Never Tell Our Business to Strangers
Page 44
But as darkness fell on the thirty-first I decided I was going up there anyway, and I was taking Jeff with me. We’d just spent Christmas together at his parents’ house in Staten Island and I wanted to return the favor on this, his final New Year’s Eve as a New Yorker. To my surprise I discovered that after thirty-five years of living here, he’d never once been in Times Square on December 31.
“I have a plan,” I said. “I think I can access the roofbound elevators undetected from the twenty-eighth floor. But, you know, it’s iffy, so I can’t promise anything. Just be here by eleven.”
Jeff showed up with a bottle of cava, lemon hummus, garlic parmesan pita crisps, and two bunches of fat red grapes. “You’re supposed to eat twelve grapes,” he instructed, “and make twelve wishes.”
“What? Why?”
“It’s a Cuban thing,” he explained. “You make a prayer for each grape.” I stuck one in my mouth. It had seeds. “Eat!” he said. “More! All of them!”
I laughed and prayed he knew the Heimlich in case a grape lodged itself in my throat. In exactly two months and seven days, Jeff would be waving goodbye to me from the doorway of his parents’ house in Staten Island. This man, who had been a boy when we met, was the closest thing I had to a brother. My first friend in New York, he’d known me at eighteen, when I thought I knew everything but had seen nothing. He’d known my parents, played Tucker Carlson to my mother’s James Carville more than once, and most important, he’d been consigned with me to suburban hell in Staten Island, the forgotten borough, where the biggest attractions were a halfway decent mall and a garbage dump. On that night in March I’d also be saying goodbye to that place, as my only reason for returning would be flying off to London. I’d whip down Hylan Boulevard one final time and pass the turnoff to Staten Island University Hospital, reminding me of a week I’d like to put away forever.
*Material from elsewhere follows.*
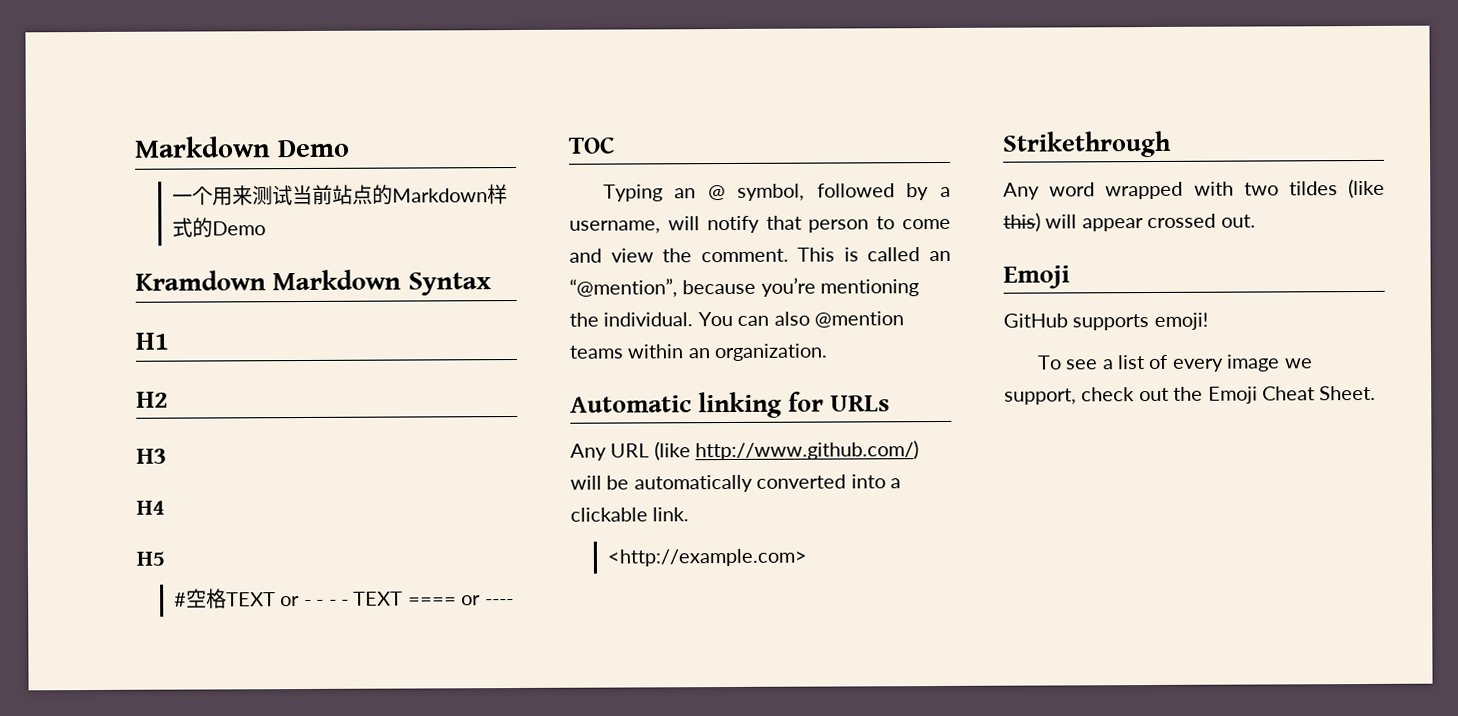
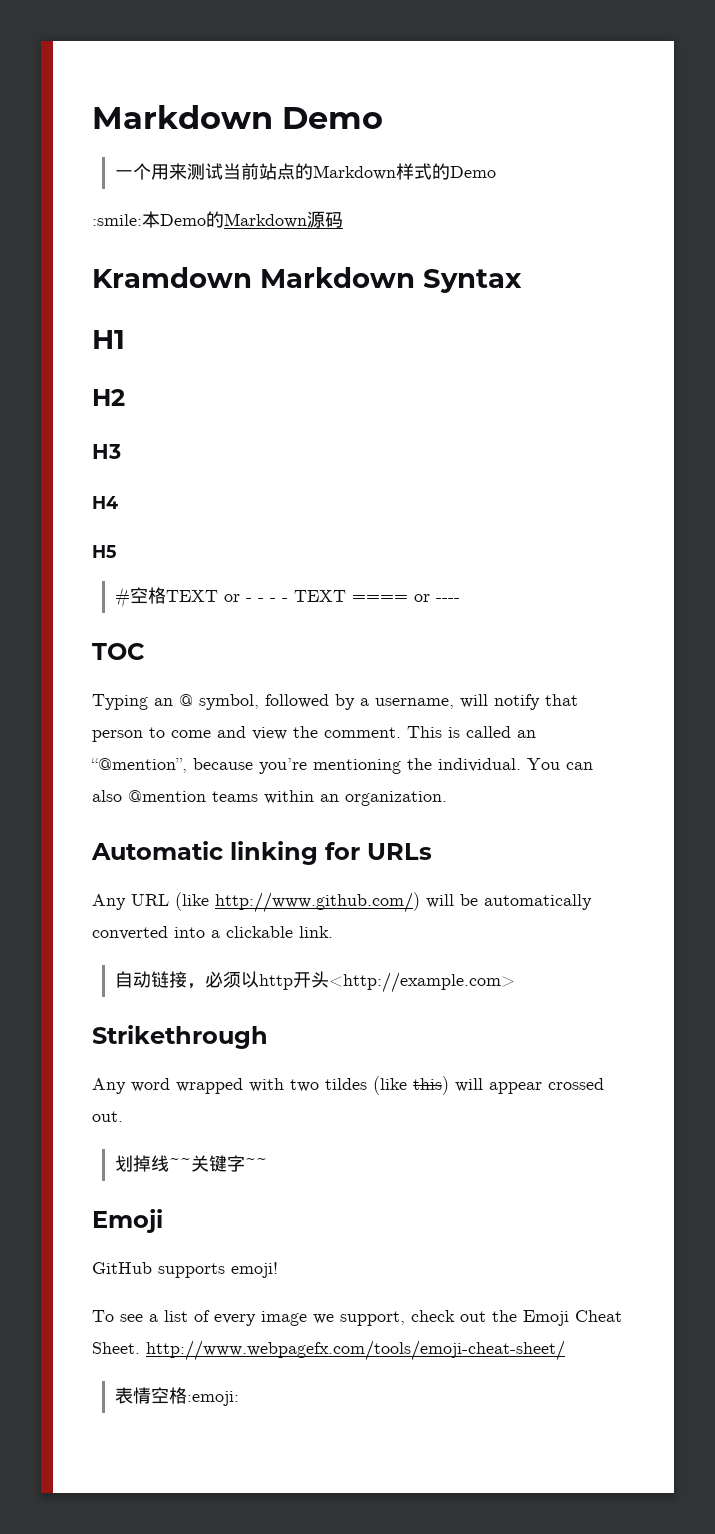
(267, 228) none -> [92,211,343,228] // :smile:本Demo的Markdown源码
(690, 514) none -> [114,971,329,990] 自动链接，必须以http开头
(1256, 221) none -> [114,1155,267,1172] // 划掉线~~关键字~~
(1377, 393) none -> [146,1340,565,1361] [114,1387,239,1406] http://www.webpagefx.com/tools/emoji-cheat-sheet/ // 表情空格:emoji:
Then I’d hit the Verrazano and roll back the sunroof and turn up the radio and raise my hands into the wind and yell, “Goodbye, shithole!”—forever free of the place that had taken my parents.
One by one I ate my dozen grapes and remembered all those nights I’d begged Jeff to drive me into “the city,” walking the Village and eating at the Around the Clock diner, finally returning home at dawn. My mother would rage because I had class that morning and she feared I was putting my education on the back burner. But Jeff was my education: He’d brought me out of my claustrophobic world each night and introduced me to Manhattan, a place I would go on to call my home. I might still live on Staten Island if it hadn’t been for him. He told me years later that I saved his life by forcing him to drive over the Verrazano and down the BQE and across the Brooklyn Bridge every night—the 3:00 A.M. ride home took us twelve minutes without traffic, we timed it—but the truth is that we saved each other. Now he had to follow his love across the Atlantic to a more progressive place than even New York, where two men who love each other can marry. And our lives would progress separately, joined only by phone calls and occasional transatlantic jumps, and, barring a legislative miracle, we’d never live on the same trajectory again.
“When you say you have no family,” he’d tell me by phone from Newark Airport ten minutes before he boarded his plane, “just remember that I’m your brother.”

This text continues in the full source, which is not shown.